I may have missed it, what are the pink things?


----------



## Kruszakus (Mar 5, 2008)

Funny - during the course of week in Poland we had a hurricane, then a bit of hail, then sunny weather, and today it was snowing - strange, no?


----------



## hibiscusmile (Mar 5, 2008)

Orin said:


> I may have missed it, what are the pink things?


EYEBALLS :lol: 



Kruszakus said:


> Funny - during the course of week in Poland we had a hurricane, then a bit of hail, then sunny weather, and today it was snowing - strange, no?


NO, maybe u really live in OHIO, our weather here is the same.
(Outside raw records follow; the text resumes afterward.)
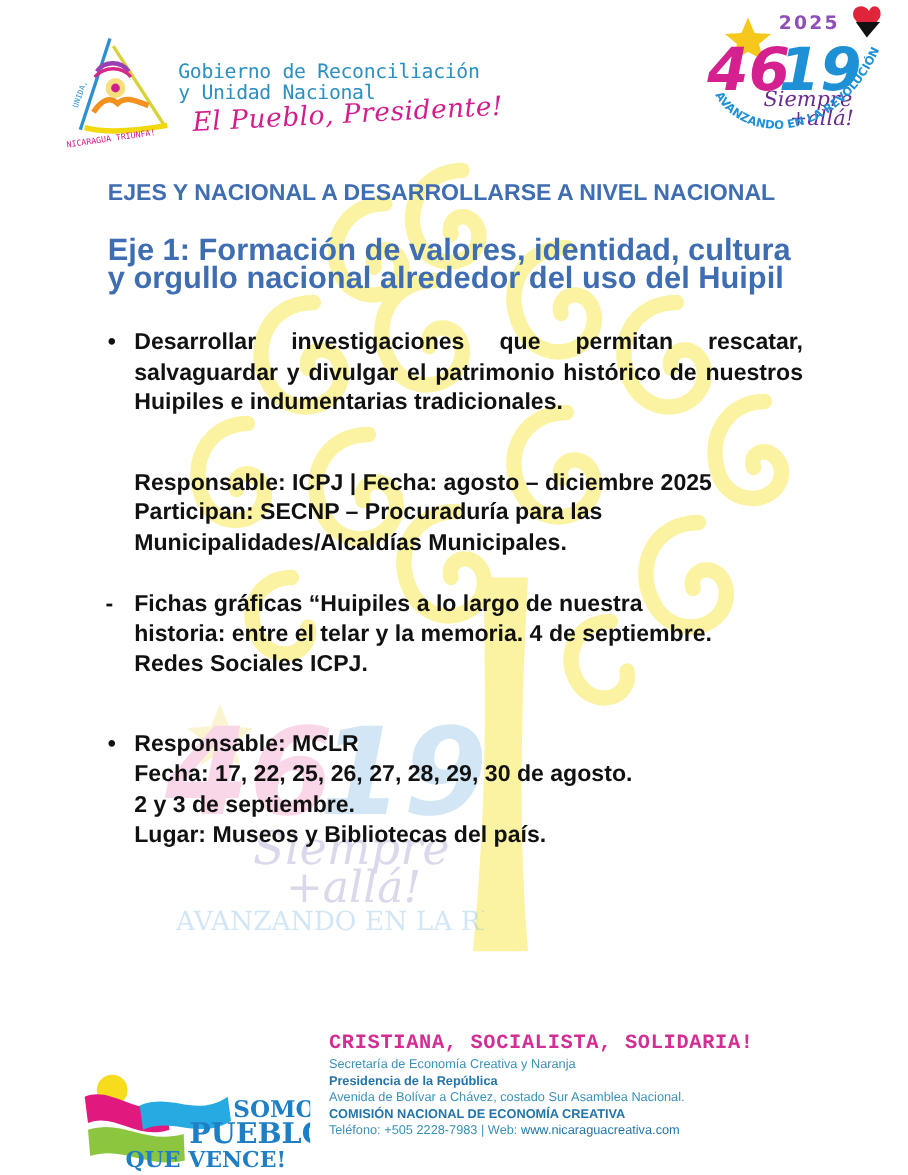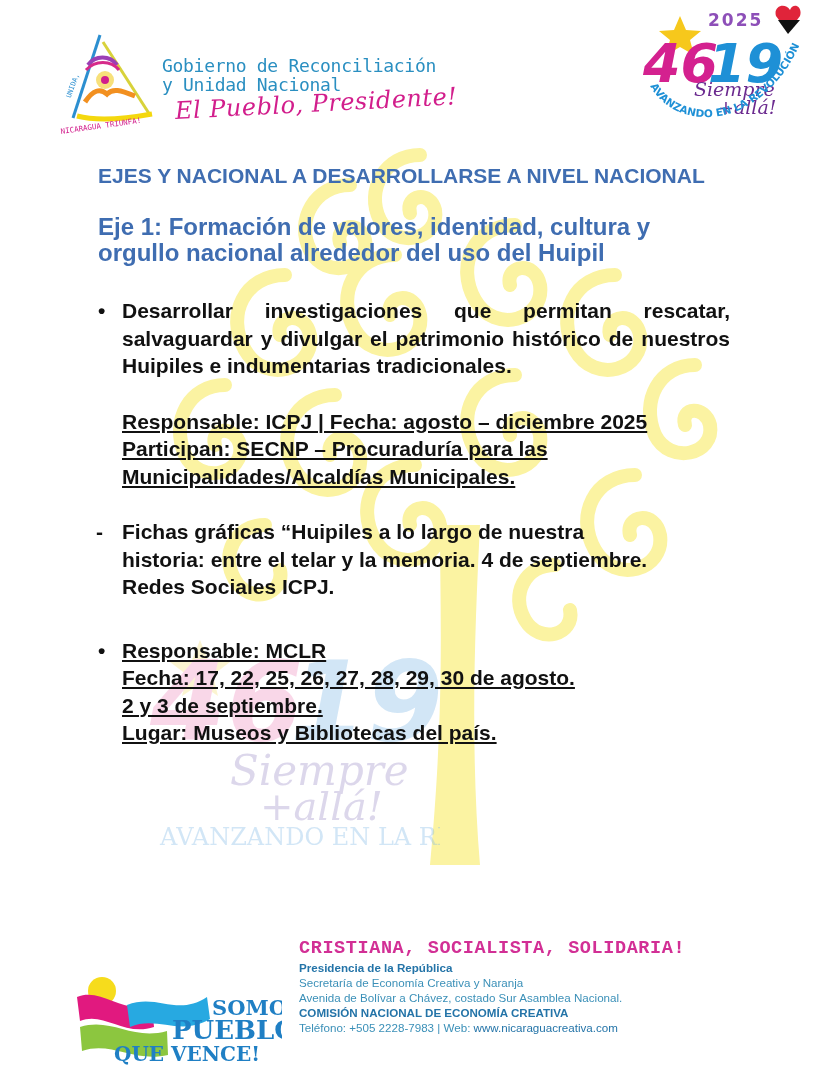"Eje 1: Formación de valores," .axis-title { font-size: 24px -> 28px }
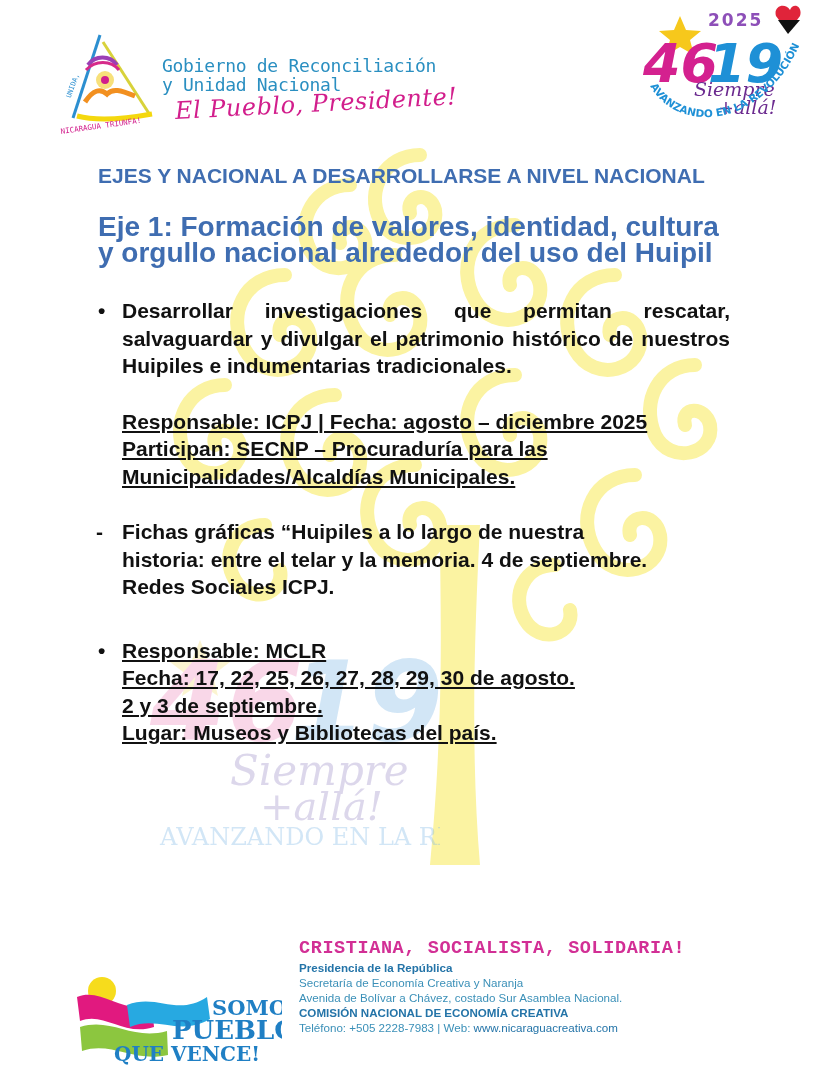"Responsable: ICPJ | Fecha: agosto" .details { margin-top: 28px -> 45px; text-decoration: underline -> none }
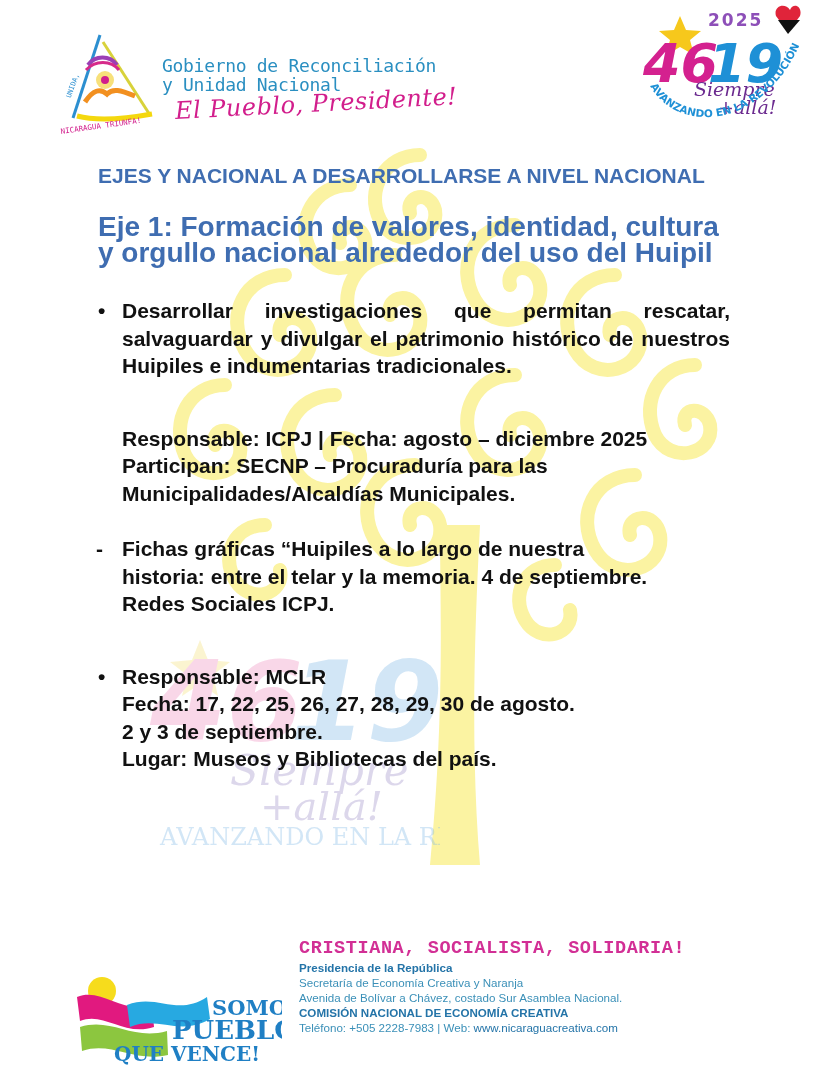"Presidencia de la República" div.footer-line { order: before "Secretaría de Economía Creativa y" -> after "Secretaría de Economía Creativa y" }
With 12" of snow expected tomorrow!

Here is how it looked today!











CAN YOU SEE THE ICE HANGING ON THE FENCE AND THE TREES!


----------



## Mantida (Mar 6, 2008)

Aw I'm jealous Becky, I want it to snow here.  

The more snow the better - meaning the less school. Huahua! :lol:


----------



## Kruszakus (Mar 6, 2008)

Yeah - I'd like more snow in Poland too, I haven't seen a good, solid winter since I was yae high!


----------



## hibiscusmile (Mar 6, 2008)

Yea we are all out of school days here, I guess they are gonna be borrowing from the summer break. Tomorrow promises to have a start of 12" and by sat nite another 12"! So two feet of snow on top of Ice! SSSSSSSSSslick is what I calls it! :lol:


----------



## hibiscusmile (Mar 8, 2008)

Heres what we got today, sat Mar, 8. This is pic of the grill again, only cannot get to it to put the eyes in and the snow in front of it almost covers it all up!


----------



## thebugwife (Mar 9, 2008)

I don't understand how you guys deal with all cold! It was 72 F today @ my house! But I grew up in a place where we never had a snow day but we did get to go home if the air conditioner broke in the summer!

I was BBQing last weekend!


----------



## idolomantis (Mar 9, 2008)

hibiscusmile said:


> Heres what we got today, sat Mar, 8. This is pic of the grill again, only cannot get to it to put the eyes in and the snow in front of it almost covers it all up!


i,m jelous *sigh*


----------